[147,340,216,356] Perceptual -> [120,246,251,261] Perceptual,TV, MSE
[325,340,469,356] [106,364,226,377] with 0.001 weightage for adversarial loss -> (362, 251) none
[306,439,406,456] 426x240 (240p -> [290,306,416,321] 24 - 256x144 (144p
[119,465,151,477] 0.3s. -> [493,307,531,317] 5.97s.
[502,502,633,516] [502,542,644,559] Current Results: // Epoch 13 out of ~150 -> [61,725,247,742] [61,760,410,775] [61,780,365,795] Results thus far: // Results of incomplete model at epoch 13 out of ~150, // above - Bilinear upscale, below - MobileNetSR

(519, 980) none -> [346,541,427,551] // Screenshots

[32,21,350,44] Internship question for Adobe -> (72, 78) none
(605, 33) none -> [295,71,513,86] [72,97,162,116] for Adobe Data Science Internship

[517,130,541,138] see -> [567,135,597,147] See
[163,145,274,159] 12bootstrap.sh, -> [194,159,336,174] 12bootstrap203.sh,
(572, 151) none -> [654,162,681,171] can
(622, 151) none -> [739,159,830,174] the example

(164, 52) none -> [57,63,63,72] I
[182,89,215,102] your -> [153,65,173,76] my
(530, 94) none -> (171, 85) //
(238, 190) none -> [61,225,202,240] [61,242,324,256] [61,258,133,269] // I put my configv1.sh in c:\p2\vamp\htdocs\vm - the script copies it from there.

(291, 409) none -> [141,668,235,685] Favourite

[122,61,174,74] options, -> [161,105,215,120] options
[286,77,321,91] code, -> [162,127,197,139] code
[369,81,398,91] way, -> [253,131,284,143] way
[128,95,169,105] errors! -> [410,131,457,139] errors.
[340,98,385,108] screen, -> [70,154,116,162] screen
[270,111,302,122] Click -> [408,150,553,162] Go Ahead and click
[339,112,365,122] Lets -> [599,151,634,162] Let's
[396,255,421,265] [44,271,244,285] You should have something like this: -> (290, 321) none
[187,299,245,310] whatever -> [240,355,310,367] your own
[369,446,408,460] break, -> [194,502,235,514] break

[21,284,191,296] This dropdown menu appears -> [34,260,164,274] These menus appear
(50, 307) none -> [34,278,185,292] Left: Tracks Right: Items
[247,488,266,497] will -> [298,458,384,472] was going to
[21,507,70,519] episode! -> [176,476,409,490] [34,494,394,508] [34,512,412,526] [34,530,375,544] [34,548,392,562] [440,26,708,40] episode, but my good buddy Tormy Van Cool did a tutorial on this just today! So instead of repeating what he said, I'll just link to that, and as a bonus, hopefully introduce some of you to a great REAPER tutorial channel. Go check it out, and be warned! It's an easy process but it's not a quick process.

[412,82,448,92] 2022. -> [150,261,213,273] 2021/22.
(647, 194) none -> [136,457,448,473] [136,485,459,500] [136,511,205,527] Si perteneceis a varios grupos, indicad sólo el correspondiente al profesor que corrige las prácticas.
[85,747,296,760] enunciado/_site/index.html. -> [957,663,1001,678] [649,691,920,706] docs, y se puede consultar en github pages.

========================

Task goal — From the records above, copy every line that includes the word "your".

Result of this exercise —
[182,89,215,102] your -> [153,65,173,76] my
[187,299,245,310] whatever -> [240,355,310,367] your own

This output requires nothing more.